2. EP pada masa sekarang menandakan apakah subjek dapat menikmati masa sekarang dan memiliki gratifikasi atau tidak. Sebanyak 65.9 subjek berada pada tingkat sedang yang menandakan bahwa subjek masih dapat menikmati kehidupannya dimasa sekarang juga masih mampu untuk memiliki kegiatan-kegiatan yang bermakna. Ada hal yang bisa dijadikan bahan diskusi mengapa hal ini bisa terjadi, yaitu subjek yang gagal dalam mata kuliah tertentu tidak mempengaruhi EP-nya secara signifikan. Seligman (2002) menyatakan EP merupakan salah satu faktor penting yang memunculkan kebahagiaan, subjek tetap bisa memiliki EP dengan tingkat diatas rata-rata, walaupun prestasi akademisnya tidak bagus. Pendidikan bukan sarana menuju kebahagiaan yang lebih besar dan kecerdasan tidak mempengaruhi kebahagiaan (hal.75). Dengan demikian kemungkinan prestasi akademis tidak berdampak signifikan terhadap EP pada masa sekarang.

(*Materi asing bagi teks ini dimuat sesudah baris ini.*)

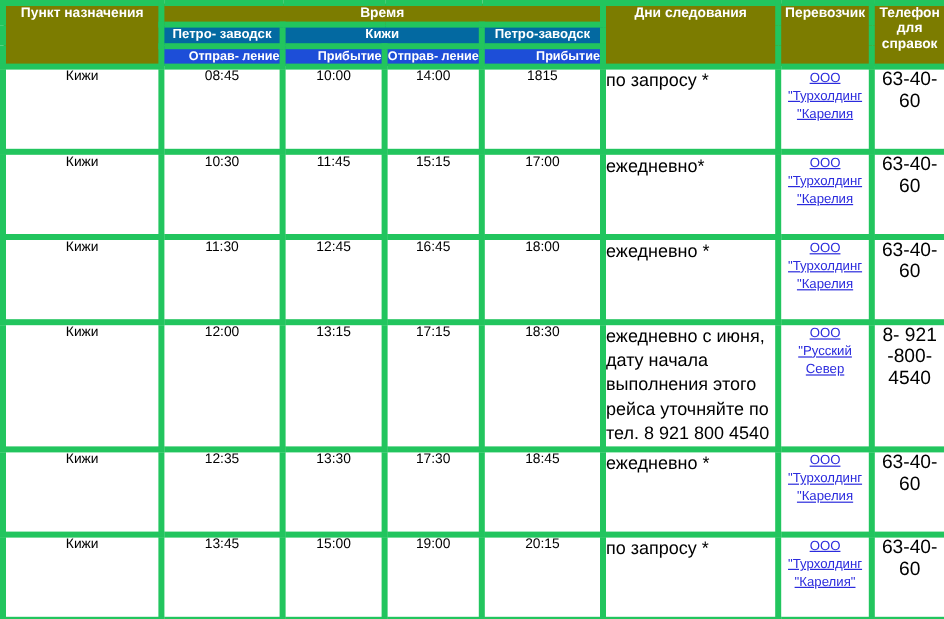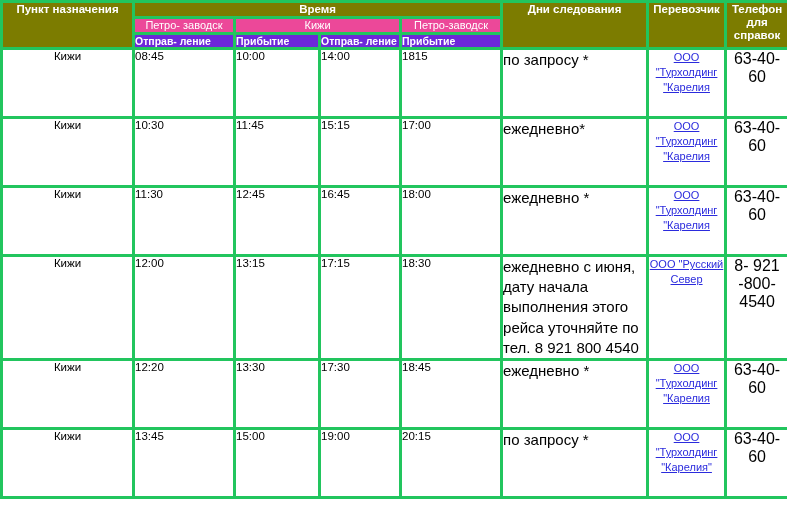"Пункт назначения" table.schedule td, table.schedule th { border: 3px solid #22c55e -> 5px solid #22c55e }
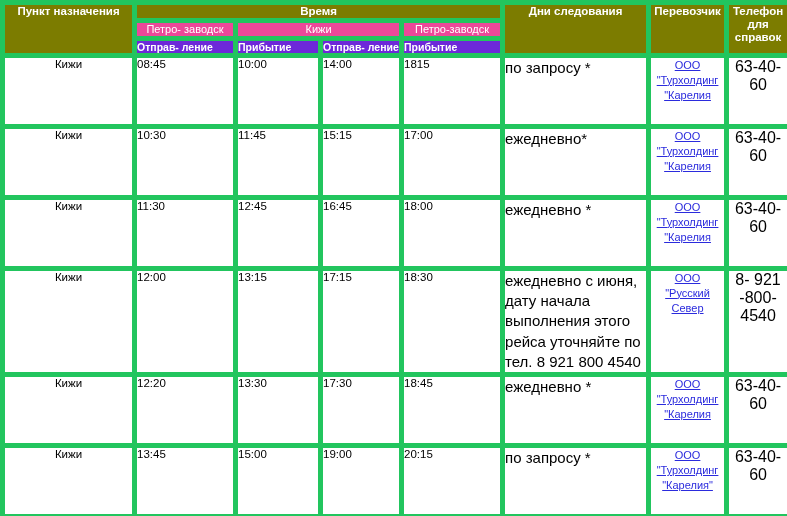"Петро- заводск" .hdr-sub { background: #ec4899 -> #0369a1; font-weight: normal -> bold }
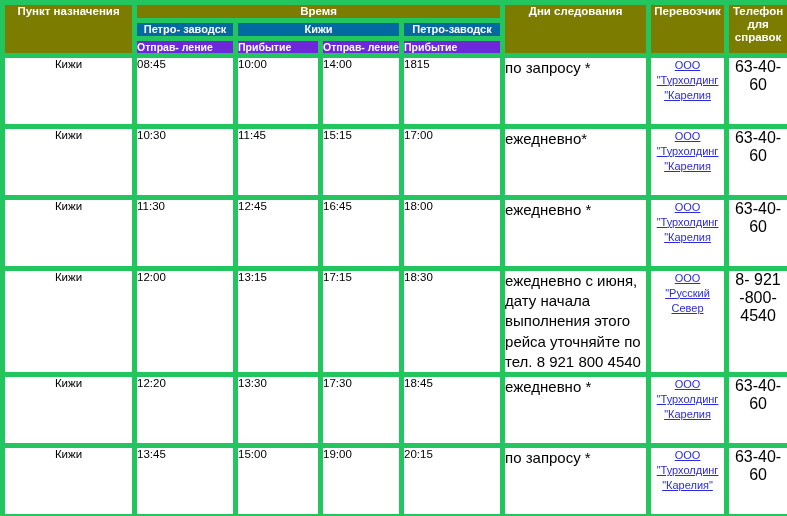"Отправ- ление" .hdr-sub2 { background: #6d28d9 -> #1d4ed8; text-align: left -> right }
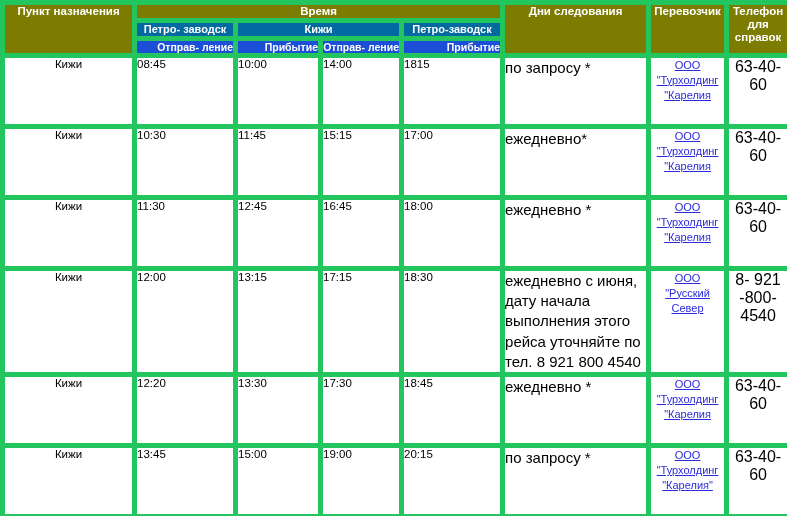"08:45" .c-time { text-align: left -> center }
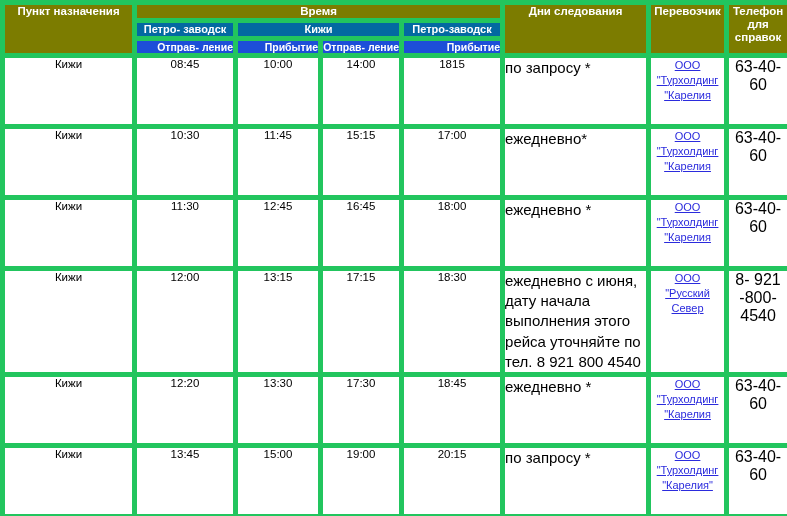"12:20" td.cell { text: 12:20 -> 12:35 }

3. EP pada masa depan menandakan apakah subjek memiliki EP optimis dan harapan terhadap masa depan. Sebanyak 63.8% subjek berada pada tingkat sedang yang menandakan bahwa subjek masih bisa memiliki pandangan positif terhadap masa depan. Ada beberapa hal yang bisa dijadikan bahan diskusi mengapa hal ini bisa terjadi, yaitu fakta berdasarkan survey dengan schedule menunjukan bahwa memiliki prestasi akademis yang buruk dapat menimbulkan EN, tapi walaupun
seseorang memiliki EN, kemungkinan bukan berarti bahwa seseorang tidak bisa memiliki EP. Hal ini ditunjukan dari hasil penelitian mengindikasikan bahwa subjek memiliki EP, bahkan rata-rata pada tingkat EP sedang. Seligman (2002) memaparkan bahwa hanya sedikit bukti yang menyatakan bahwa ada hubungan timbal balik antara EP dan EN. Hanya terdapat sedikit korelasi negatif antara EP dan EN. Ini berarti, jika memiliki banyak EN, kemungkinan seseorang memiliki lebih sedikit EP dibandingkan dengan rata-rata. Tapi bukan berarti seseorang tidak bisa memiliki EP. Namun alasan secara pastinya belum bisa diketahui (hal. 73-74). Hal kedua yang bisa menjadi bahan diskusi adalah subjek memiliki kecenderungan untuk sering melakukan ritual keagamaan, hal inilah yang menjadi faktor pemicu tingkat EP menjadi diatas rata-rata. Seligman (2002) memaparkan bahwa orang yang kerap melakukan ritual keagamaan lebih bahagia dan memiliki kepuasan hidup lebih tinggi dari pada orang yang lebih jarang melakukan ritual keagamaan. Agama mengisi manusia dengan harapan akan masa depan dan menciptakan makna hidup. Semakin fundamentalis aliran agama, semakin optimis pengikutnya. Peningkatan optimisme yang ditimbulkan oleh peningkatan religiusitas yang termanifestasikan melalui kekerapan melakukan ritual keagamaan sepenuhnya disebabkan oleh munculnya harpan yang lebih besar. Keyakiinan beragama merupakan landasan efektif melawan keputusasaan (hal. 77-78).
Tingkatan EP pada ketiga masa waktu tersebut menggambarkan apakah kadar EP subjek tinggi, sedang atau rendah. Semakin tinggi tingkat EP subjek, menggambarkan semakin melekat EP tersebut terhadap emosi subjek.